The Etudes for piano of György Ligeti together comprise one of the great sets of studies for the piano, joining those of Chopin, Liszt and, of course, Debussy in the pantheon. Although recordings and performances by Pierre-Laurent Aimard are a vital part of the recorded literature, Han Chen offers a more than viable alternative.
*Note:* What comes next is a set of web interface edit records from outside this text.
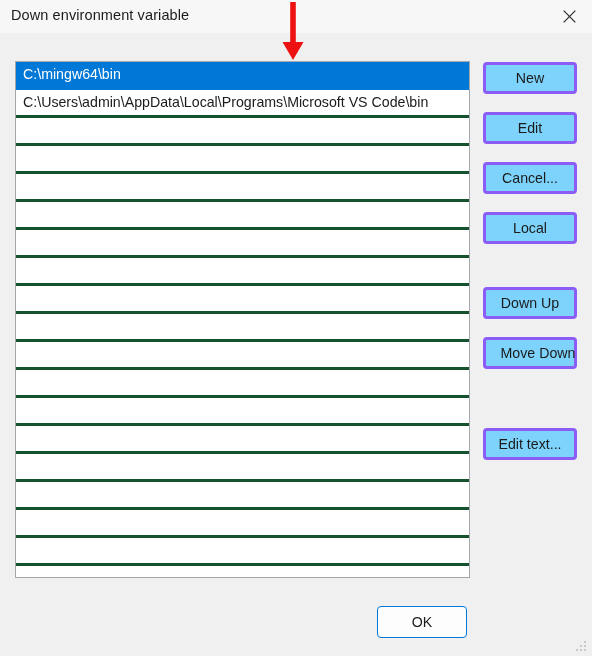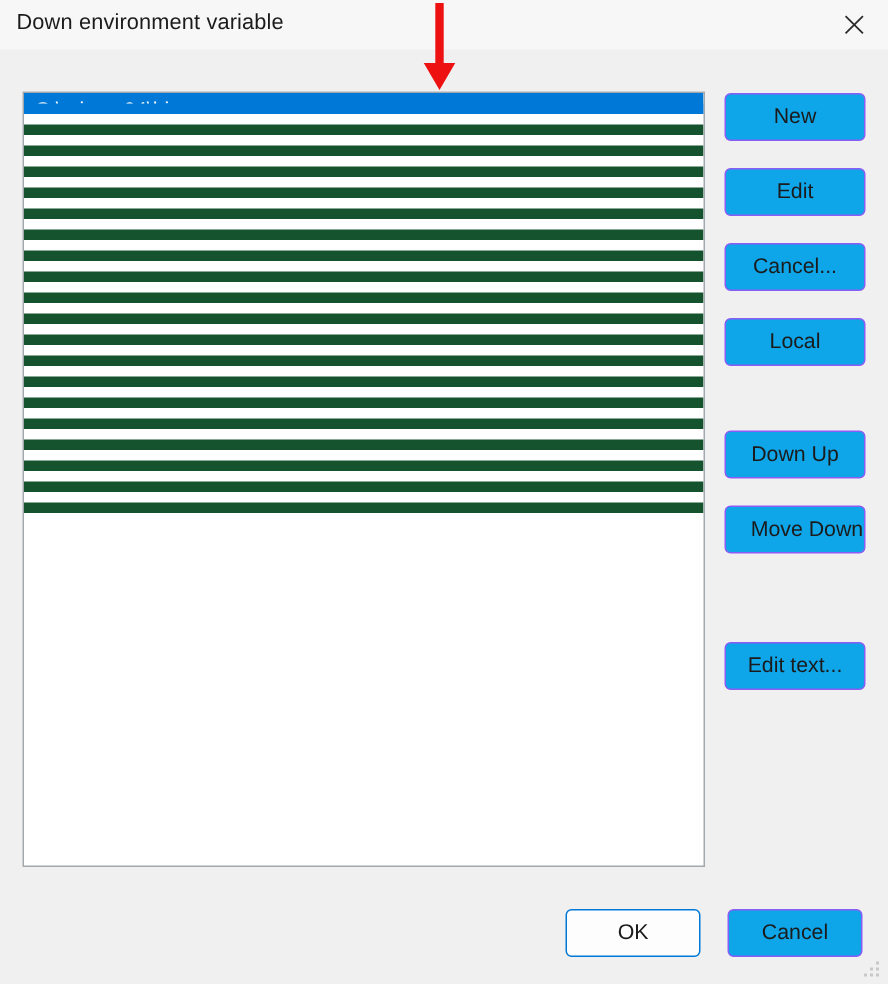--- a/index.html
+++ b/index.html
@@ -65,10 +65,10 @@
   }
   .list-row {
     position: relative;
-    height: 14px;
+    height: 28px;
     line-height: 24.5px;
     box-sizing: border-box;
-    border-bottom: 7px solid #14532d;
+    border-bottom: 3px solid #14532d;
     padding-left: 7px;
     font-size: 14.2px;
     color: #1b1b1b;

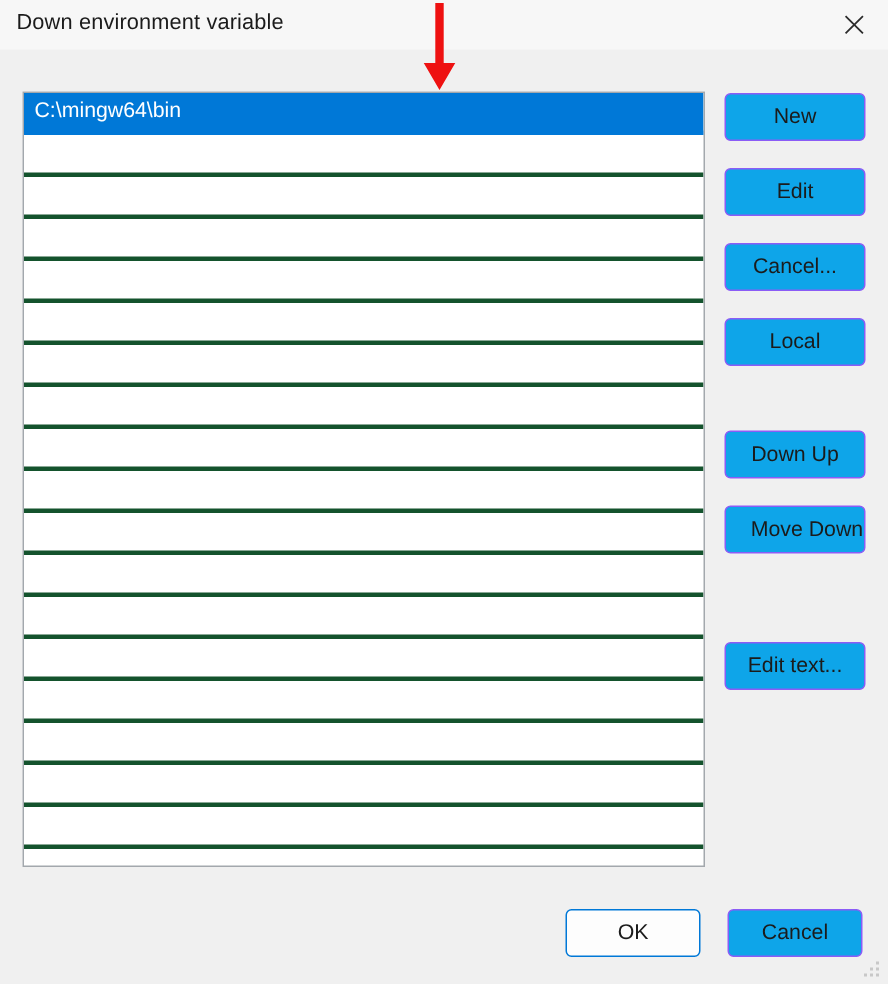--- a/index.html
+++ b/index.html
@@ -87,8 +87,8 @@
     position: absolute;
     width: 94px;
     height: 32px;
-    background: #0ea5e9;
-    border: 1px solid #8b5cf6;
+    background: #7dd3fc;
+    border: 3px solid #8b5cf6;
     border-radius: 4px;
     box-sizing: border-box;
     font-family: "Liberation Sans", sans-serif;

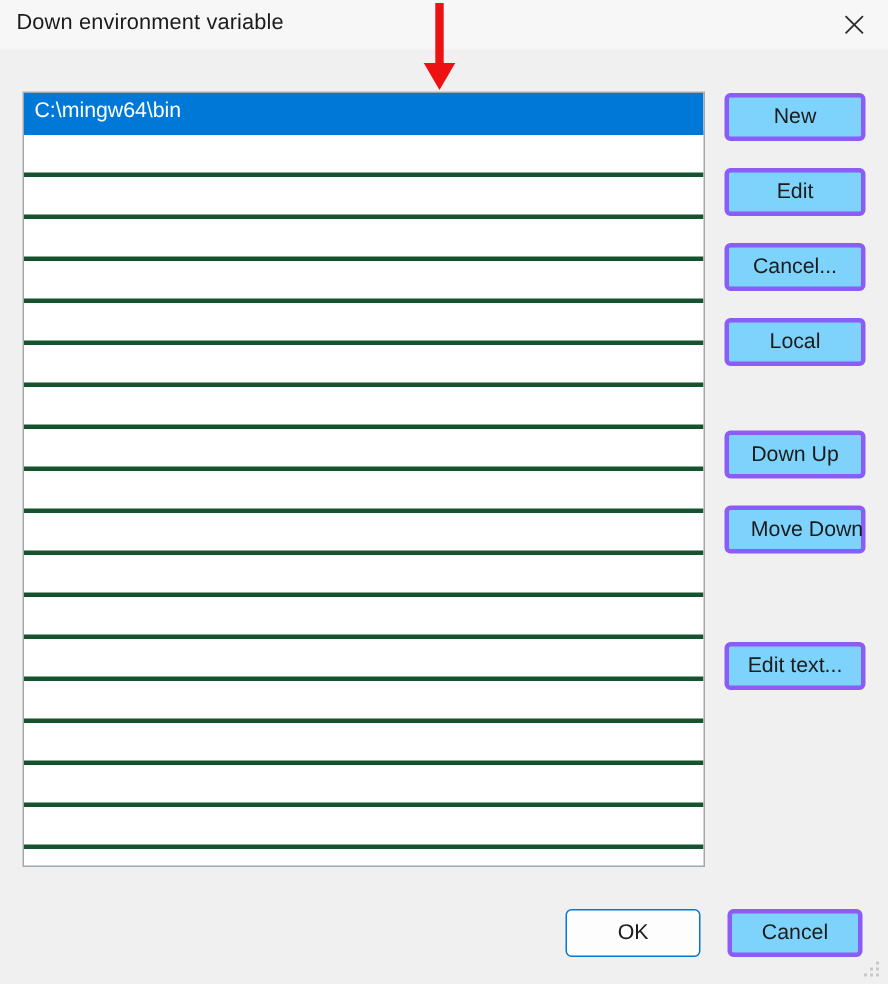--- a/index.html
+++ b/index.html
@@ -164,6 +164,7 @@
 
   <div class="listbox" id="listbox">
       <div class="list-row selected">C:\mingw64\bin</div>
+      <div class="list-row">C:\Users\admin\AppData\Local\Programs\Microsoft VS Code\bin</div>
       <div class="list-row empty"></div>
       <div class="list-row empty"></div>
       <div class="list-row empty"></div>

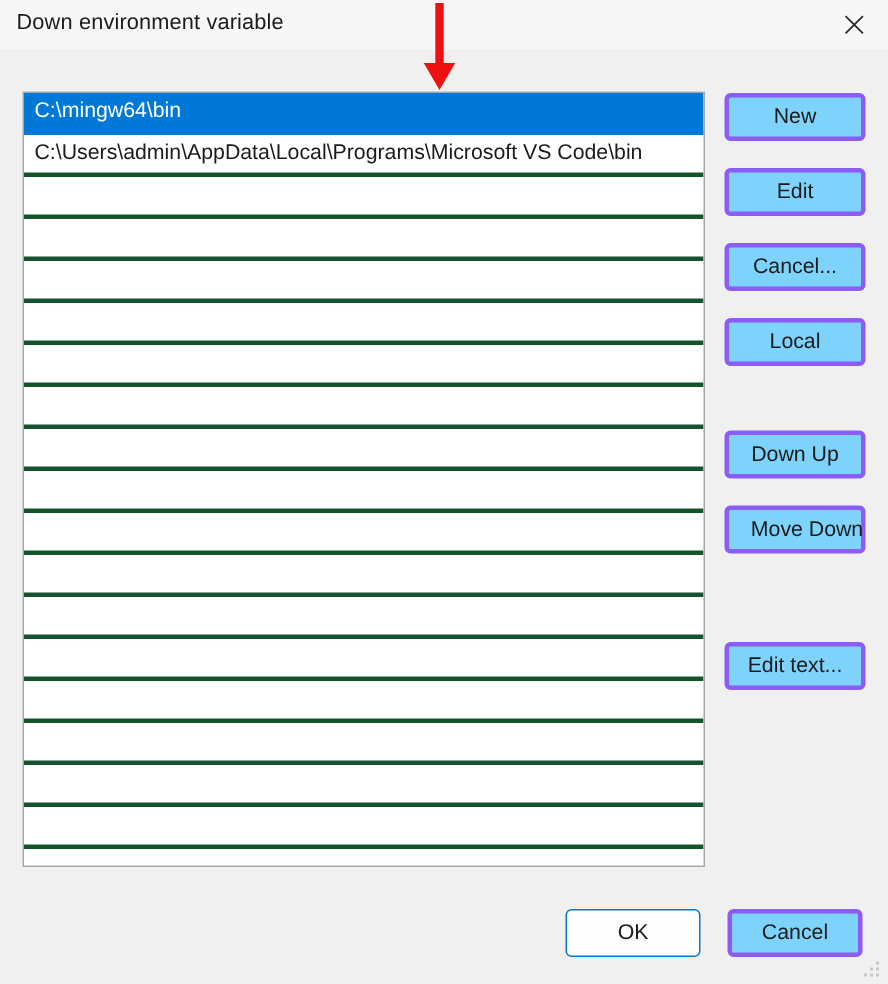--- a/index.html
+++ b/index.html
@@ -197,7 +197,6 @@
     </div>
 
   <button class="btn bottom-btn btn-ok">OK</button>
-  <button class="btn bottom-btn btn-cancel">Cancel</button>
 
   <div class="resize-grip" id="resize-grip">
       <i style="left: 8px; top: 0px; background: rgb(200, 200, 200);"></i>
Here's Naxos’ very imaginatively filmed promo video fo the disc which gives an immediate sonic impression, too, of Chen's abilities:
Chen has his own take on this music. Take the very first Étude, “Désordre,” less overtly mechanistic than Aimard:
... or the second, “Cordes à vide,” where Chen finds a post-Debussy sensuality:
The jittery third (“Touches bloquées”) takes on a hyper-nervous quality here before the slightly distorted octaves. Here, perhaps, I prefer Aimard, Han is just a touch removed from the core of Ligeti:
The key to LIgeti's Etudes is, unbelievably, its simplicity. He sets up a technique, and runs with it, as in “Fanfares” - never-ending ascents against those chordal fanfares. And yet how exciting this becomes:
There is maximal contrast between “Fanfares” and the very next Etude, “Arc-en-ciel” (Rainbow). Chan finds real beauty here, in a study that in its sheer beauty of sonority recalls Debussy:
Again I find Aimard a little more convincing in the descending lines of “Automne à Varsovie” (Autimn in Warsaw):
It is Book 3 that follows on on the Naxos disc, with a stunningly hypnotic version of “White on White,” Ligeti’s version, in Chen's interpretation perhaps, of the Debussy Prélude “Des pas sur la neige” (perhaps let’s spoil ourselves: click here for Michelangeli for in the latter):
After a beautiful “Pour Irina,” back to Ligeti in mechanistic mode for “À bout de souffle” (Out of Breath). I just want to feel the hyper-virtuosity a little more than Chen allows in the latter- surely part of the point is feeling the pianist being stretched:
The final Etude of Book 3 is “Canon”, whereim Chen finds some real beauty as well as reveling in the busy textures before the final, quiet chordal section seems to suspend the music in the air. This is one of his finest performances available:
The two Capriccios are delightful. Both date from 1947 (as opposed to 1985 for Book 1 of the Etudes, 1988-94 for Book 2, and 1995-2001 for the final set). The first is kittenishly playful:
The second Capriccio is more jittery in nature, which makes it a perfect foil for the atmoospheric shimmerings of the first Etude from the seond book, “Galamb Borong” (the title is in Javanese):
The title of the second Étude of Book II, “Fém,” is the Hungarian word for metal. Ligeti uses the coda as a “reveal” of the underlying harmonies of the Etude, a rather nice touch:
Chen offers the best “Vertige” I have heard though - the music all but evaporates before restarting:
One of Ligeti’s most accessible studies is “Der Zauberlehling” - German for “The Sorcerer’s Apprentice”. Chen’s touch is superb here:
Again, it is in the quieter studies Chen is at his best - both in No. 11, “En suspens,” and, perhaps particularly, in No. 12, “Entrelacs”:
Unfortunately Chen is underwhelming in “L’escalier du diable (The Devil’s Staircase) - Aimard live has been simply astonishing in this, and his recording captures some of that excitiement. Perhaps the robustness of “Columna infinità” is not fully honoured under Chen’s fingers, either. The disc offers Etude 14a (Column without end) as something of an "encore" - perhaps that's why the second book comes at the end and not the third. And yet Richard Whitehouse’s booklet notes consider the books in numerical order, which is potentially confusing for some purchasers.
A pity the Aimard appears to not be currently available apart from as part of am expensive box. Danny Driver offers a fine alternative at a higher price on Hyperion.
Chen offers an intersting alternative to Aimard and Driver, at his best in the more lyrical pieces. The recording is very good.